A small detour: buffering vs caching

While this page is not strictly needed for article comprehension, I feel it is important for terminology clarifications.

As you probably know, modern operating systems tend to aggressively cache data, using how much unused memory at their disposal.

Indeed, issuing the “free” command on a Linux terminal show something similar to that:

             total         used           free        shared        buffers       cached
Mem:       7801072       210632        7590440             0           2296         23004
-/+ buffers/cache:       185332        7615740
Swap:      8388600            0        8388600

Notice the “buffers” and “cached” column: what they means?

First we should note that, in Linux, every time you write to a file your are using the pagecache, while when you write to a block device (eg: a logical volume), bypassing the filesystem, you are using buffering.

Without too much surprise, the “cached” column represents the filesystem blocks cached for later reuse (it is the so-called “pagecache”). When you read something from a file, its content ends not only in your application, but on pagecache also. When you write something, generally your writes end first in the pagecache and, only after some seconds, they hit the disks.

How about the “buffer” column? Buffers are closely related to caching, but serve a somewhat different purpose: while a cache explicitly retains data until they are stale or they are forcedly flushed, a buffer retains data only for the smallest amount of time needed to efficiently transfer data to/from the backing device. In other word, they are a necessity due to hardware constrains: for example, as small disk transfers are quite inefficient, a buffer would accumulate smaller writes until the backing block device is closed. At this point, it flush data to the backing device and release the memory allocated for buffering. On contrary, a cache would accumulate writes for much higher threshold, basically ignoring the close syscall and, in order to improve future reads, it will maintain a local copy of the written data even after they are flushed to the backing device.

As my KVM setup is using LVM-based virtual disks, you may wonder why, in the rest of the article, I speak about “cache” and not “buffer”. They point is that buffers can be effectively used as a long-term cache. Remember what I wrote above? Buffers are flushed when the underlying device is closed via a close() syscall. This means that if we don't close the device, buffers remain in place and data can be written/read directly from the them, rather than from the device. This is precisely what happens with Qemu/KVM on top of a LVM-based disk: while the qemu process is running, the buffer retain both read and written blocks, acting as a true cache. It's worth note that a simple VM reboot will not drain the buffers, as the qemu process is still running. In order to completely discard the accumulated buffers, you had to shutdown the VM (or kill the qemu process running it). This is the only significant difference between the buffered-backed LVM virtual disk and a real pagecache-backed file-based virtual disk: in this latter case, a shutdown will not drain the cache, so a subsequent VM start benefits from the old, still valid, data in cache.

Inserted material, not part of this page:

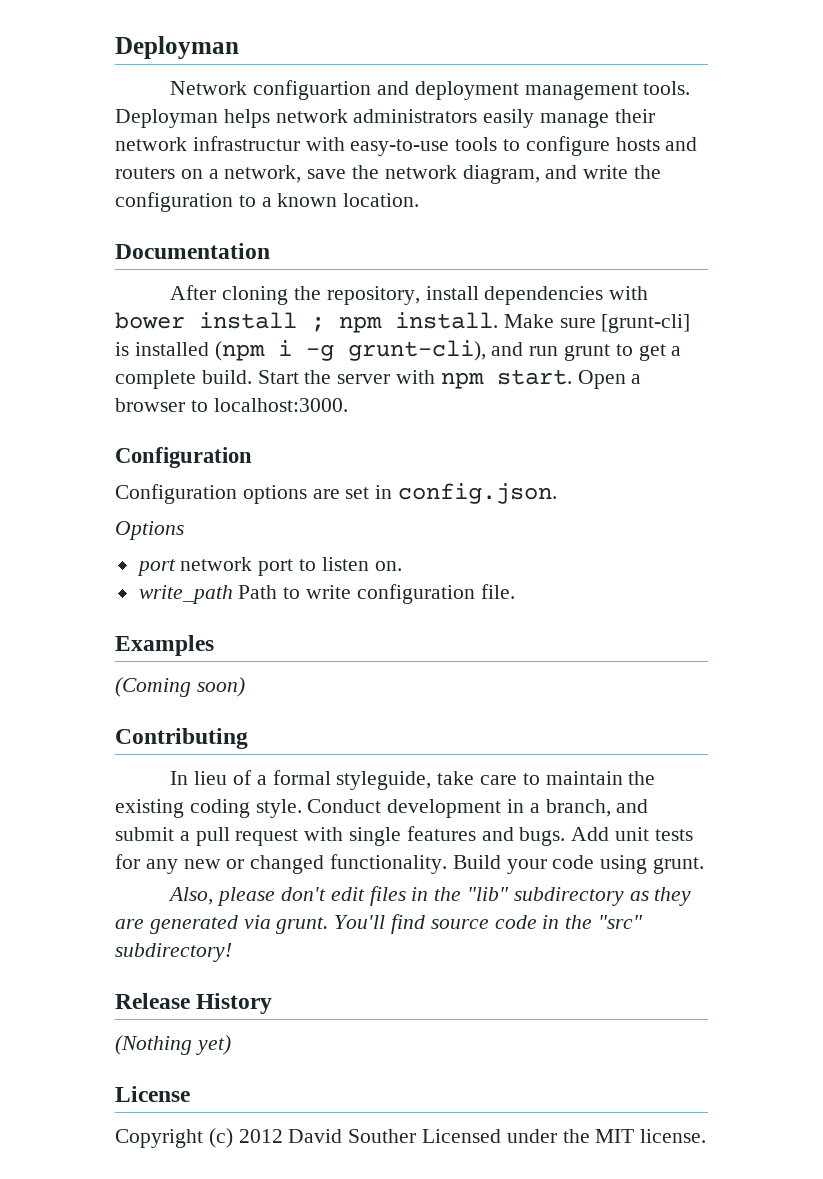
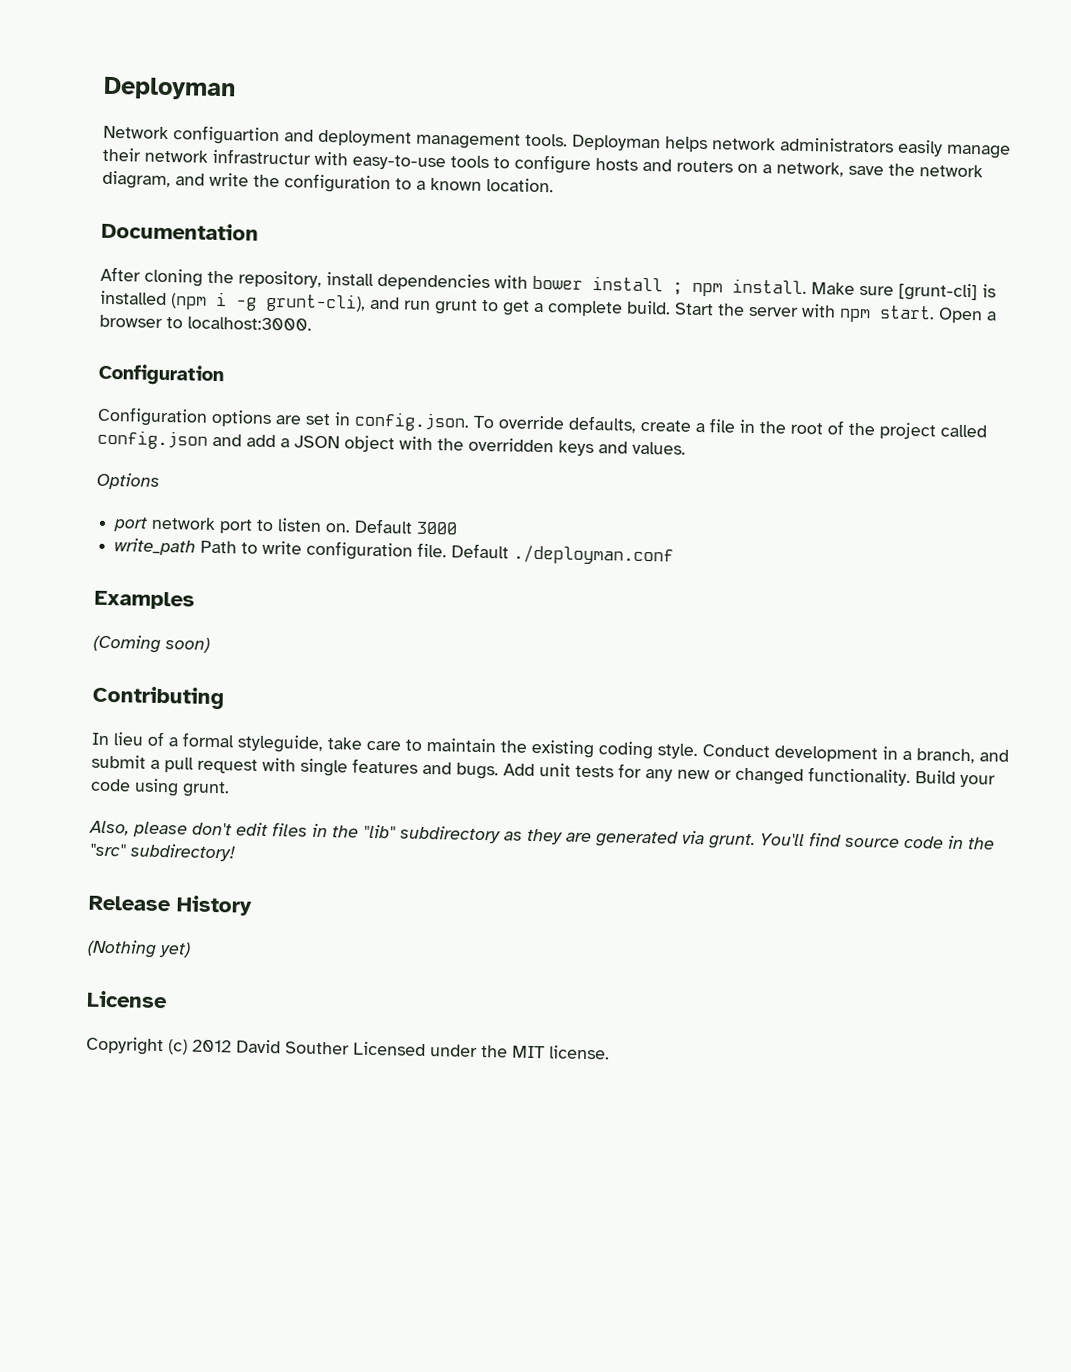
(558, 493) none -> [473,415,987,440] [97,429,686,457] To override defaults, create a file in the root of the project called config.json and add a JSON object with the overridden keys and values.
(402, 566) none -> [354,518,459,535] Default 3000
(515, 591) none -> [451,543,675,566] Default ./deployman.conf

In short: while I am using LVM-based virtual disks that are not strictly pagecached-backed, the current Linux's buffers implementation is, in this case, very similar to a classical cache. But if they are the same, why spend and entire page arguing about the terminology? The answer is simple: historically, pagecache was somewhat more CPU-hungry then buffering. The difference is very small, at a point that with a modern CPU it is negligible, but I am quite picky when describing benchmark results :)